- THE PROBLEM:
The listing below is to be written out word for word, minus its images.

_ _ _

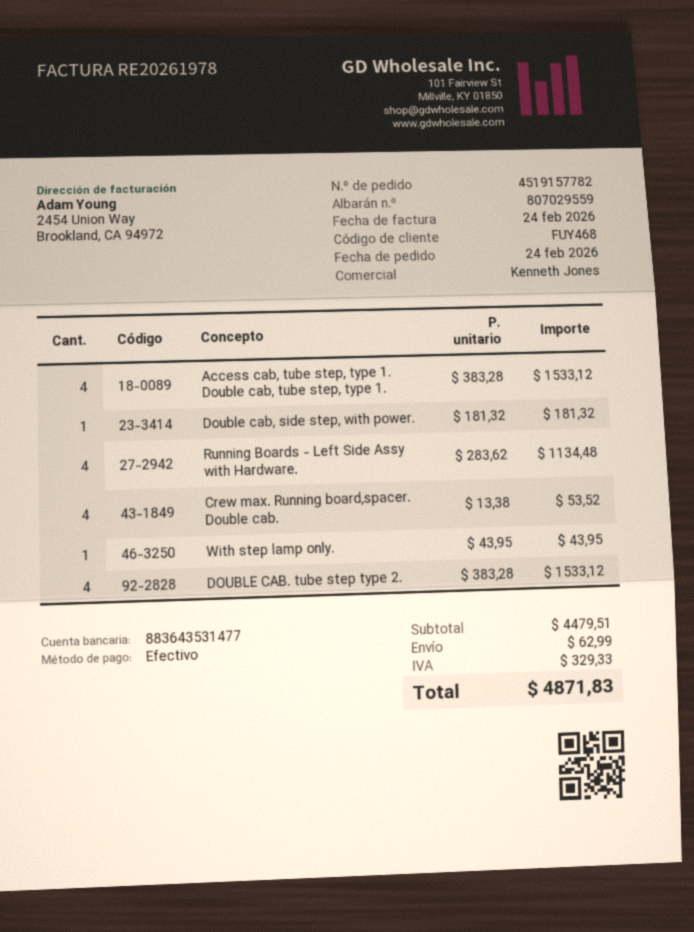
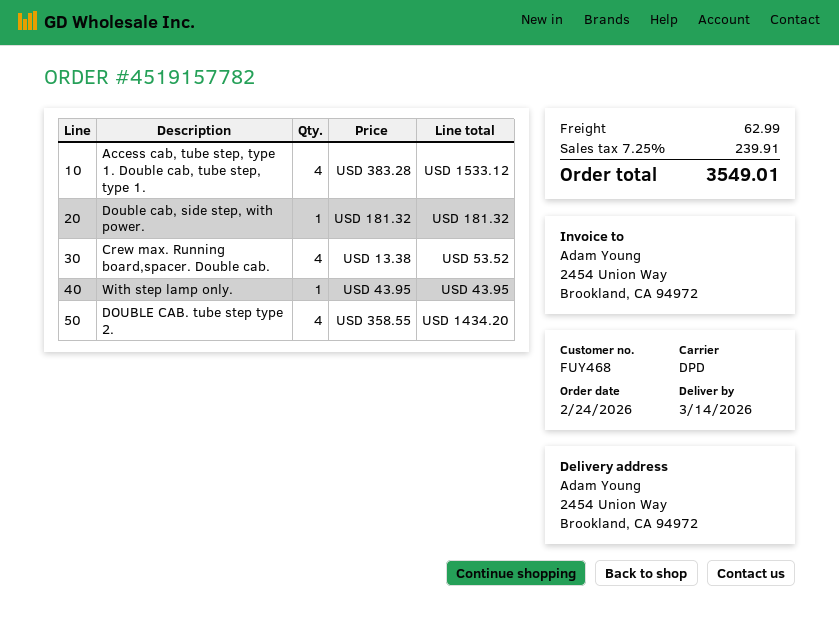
Running Boards - Left Side Assy with Hardware.: 4 x 283.62 = 1134.48 -> none
DOUBLE CAB. tube step type 2.: 4 x 383.28 = 1533.12 -> 4 x 358.55 = 1434.20
tax: 329.33 -> 239.91
total: 4871.83 -> 3549.01

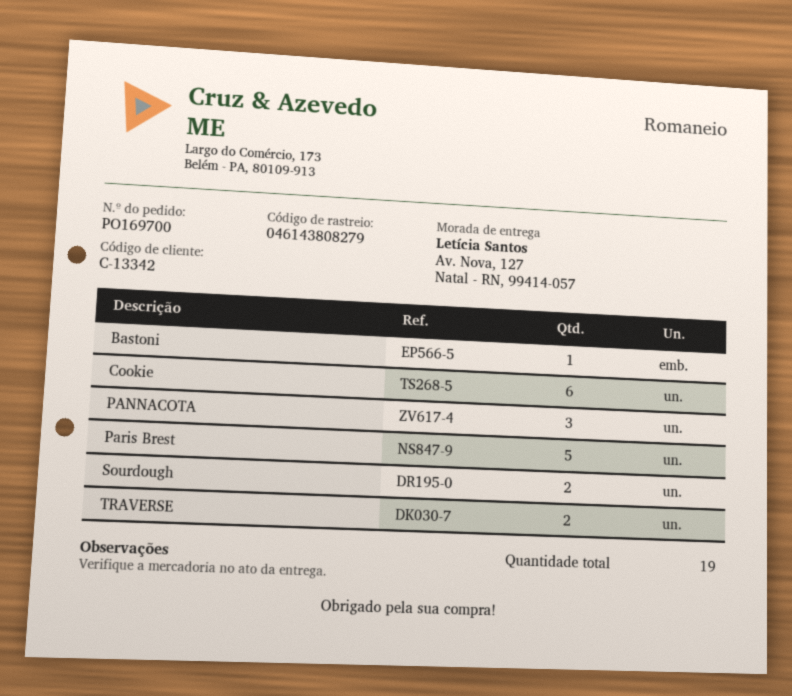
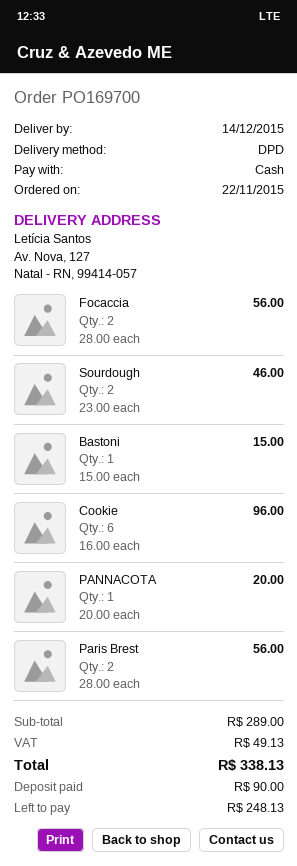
PANNACOTA: 3 -> 1
Paris Brest: 5 -> 2
TRAVERSE: 2 -> none
Focaccia: none -> 2

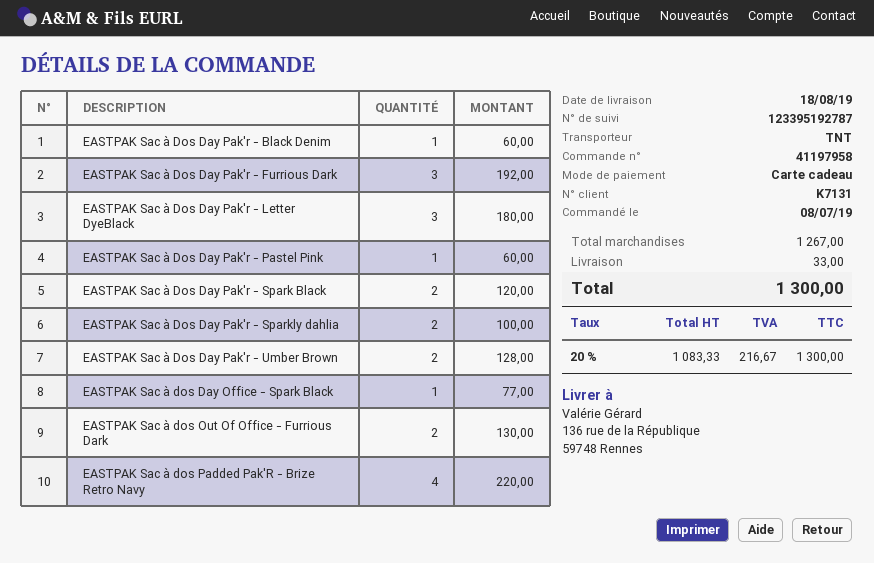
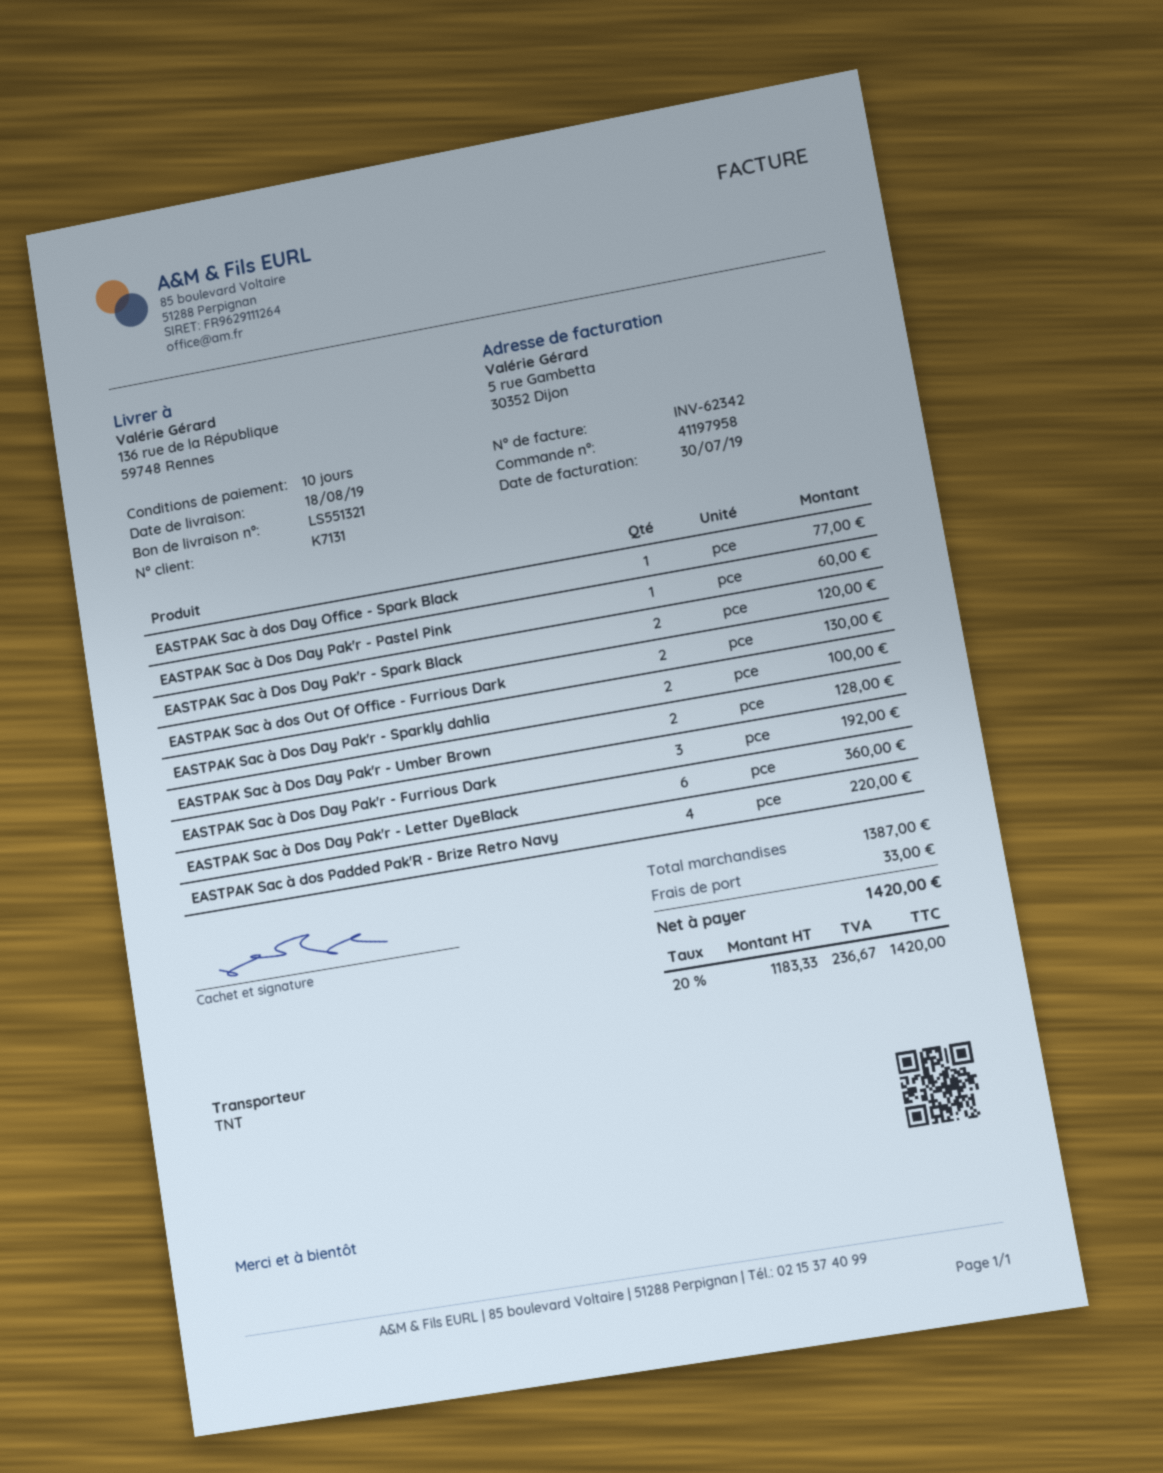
EASTPAK Sac à Dos Day Pak'r - Black Denim: 1 for 60.00 -> none
EASTPAK Sac à Dos Day Pak'r - Letter DyeBlack: 3 for 180.00 -> 6 for 360.00
subtotal: 1267.00 -> 1387.00
net: 1083.33 -> 1183.33
tax: 20% = 216.67 -> 20% = 236.67
total: 1300.00 -> 1420.00

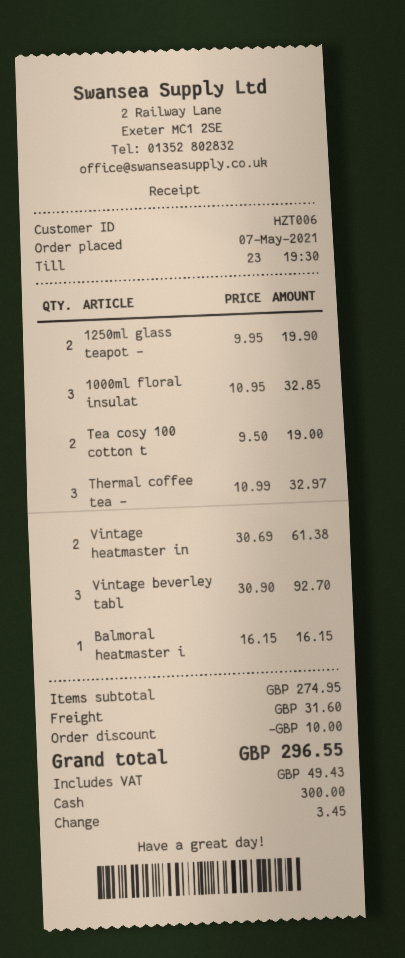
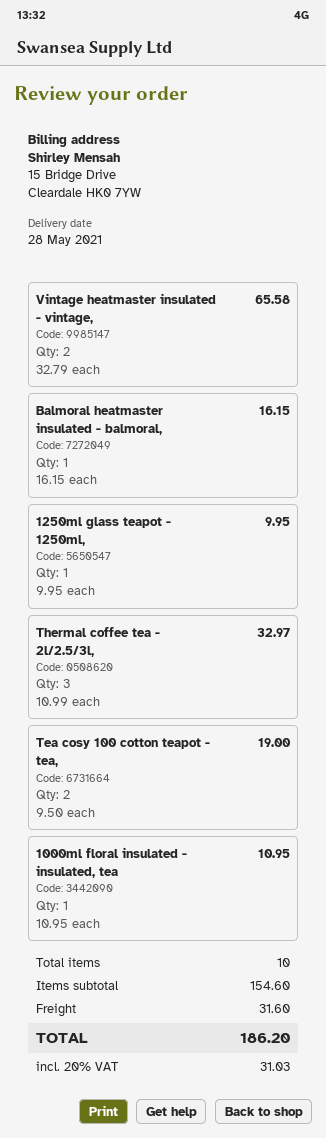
1250ml glass teapot -: 2 x 9.95 = 19.90 -> 1 x 9.95 = 9.95
1000ml floral insulat: 3 x 10.95 = 32.85 -> 1 x 10.95 = 10.95
Vintage heatmaster in: 2 x 30.69 = 61.38 -> 2 x 32.79 = 65.58
Vintage beverley tabl: 3 x 30.90 = 92.70 -> none
subtotal: 274.95 -> 154.60
discount: 10.00 -> none
tax: 49.43 -> 31.03
total: 296.55 -> 186.20

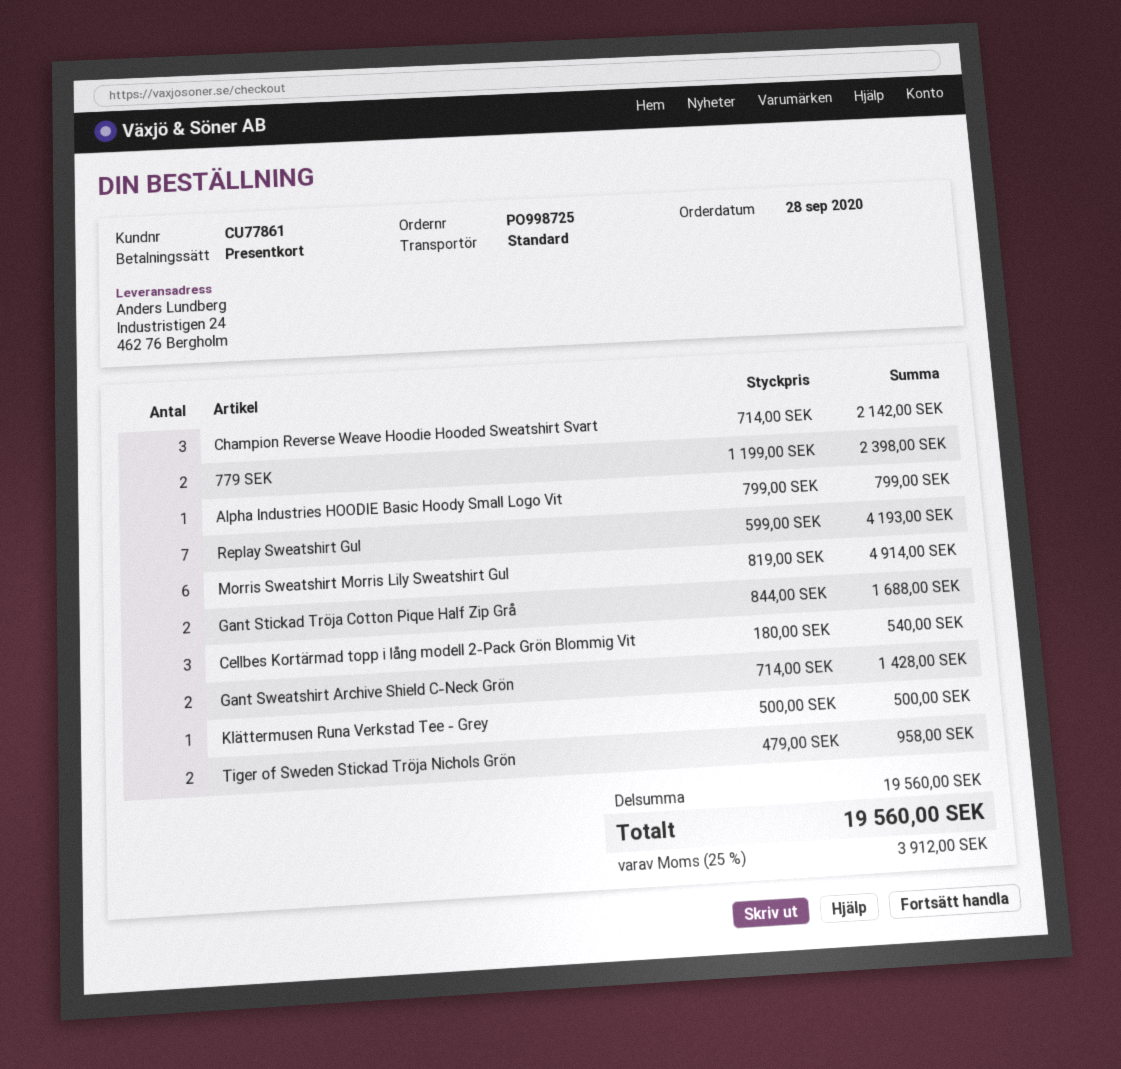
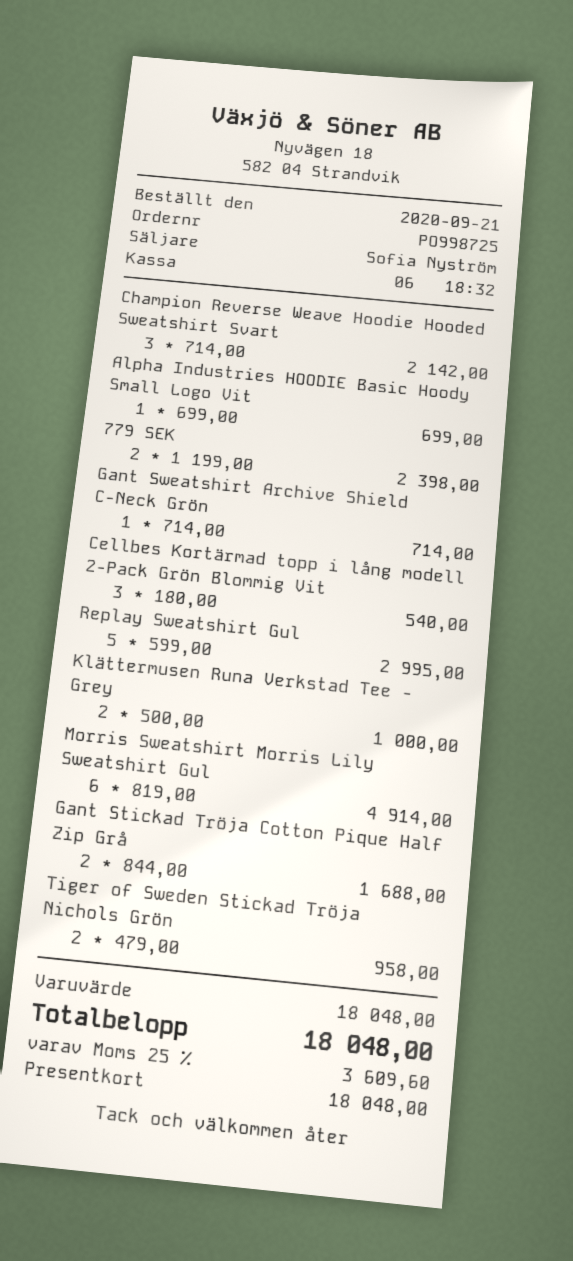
order date: 2020-09-28 -> 2020-09-21
Alpha Industries HOODIE Basic Hoody Small Logo Vit: 1 x 799.00 = 799.00 -> 1 x 699.00 = 699.00
Replay Sweatshirt Gul: 7 x 599.00 = 4193.00 -> 5 x 599.00 = 2995.00
Gant Sweatshirt Archive Shield C-Neck Grön: 2 x 714.00 = 1428.00 -> 1 x 714.00 = 714.00
Klättermusen Runa Verkstad Tee - Grey: 1 x 500.00 = 500.00 -> 2 x 500.00 = 1000.00
subtotal: 19560.00 -> 18048.00
tax: 25% = 3912.00 -> 25% = 3609.60
total: 19560.00 -> 18048.00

_ _ _

- RESPONSE TO THIS EXERCISE:
Running Boards - Left Side Assy with Hardware.: 4 x 283.62 = 1134.48 -> none
DOUBLE CAB. tube step type 2.: 4 x 383.28 = 1533.12 -> 4 x 358.55 = 1434.20
tax: 329.33 -> 239.91
total: 4871.83 -> 3549.01

PANNACOTA: 3 -> 1
Paris Brest: 5 -> 2
TRAVERSE: 2 -> none
Focaccia: none -> 2

EASTPAK Sac à Dos Day Pak'r - Black Denim: 1 for 60.00 -> none
EASTPAK Sac à Dos Day Pak'r - Letter DyeBlack: 3 for 180.00 -> 6 for 360.00
subtotal: 1267.00 -> 1387.00
net: 1083.33 -> 1183.33
tax: 20% = 216.67 -> 20% = 236.67
total: 1300.00 -> 1420.00

1250ml glass teapot -: 2 x 9.95 = 19.90 -> 1 x 9.95 = 9.95
1000ml floral insulat: 3 x 10.95 = 32.85 -> 1 x 10.95 = 10.95
Vintage heatmaster in: 2 x 30.69 = 61.38 -> 2 x 32.79 = 65.58
Vintage beverley tabl: 3 x 30.90 = 92.70 -> none
subtotal: 274.95 -> 154.60
discount: 10.00 -> none
tax: 49.43 -> 31.03
total: 296.55 -> 186.20

order date: 2020-09-28 -> 2020-09-21
Alpha Industries HOODIE Basic Hoody Small Logo Vit: 1 x 799.00 = 799.00 -> 1 x 699.00 = 699.00
Replay Sweatshirt Gul: 7 x 599.00 = 4193.00 -> 5 x 599.00 = 2995.00
Gant Sweatshirt Archive Shield C-Neck Grön: 2 x 714.00 = 1428.00 -> 1 x 714.00 = 714.00
Klättermusen Runa Verkstad Tee - Grey: 1 x 500.00 = 500.00 -> 2 x 500.00 = 1000.00
subtotal: 19560.00 -> 18048.00
tax: 25% = 3912.00 -> 25% = 3609.60
total: 19560.00 -> 18048.00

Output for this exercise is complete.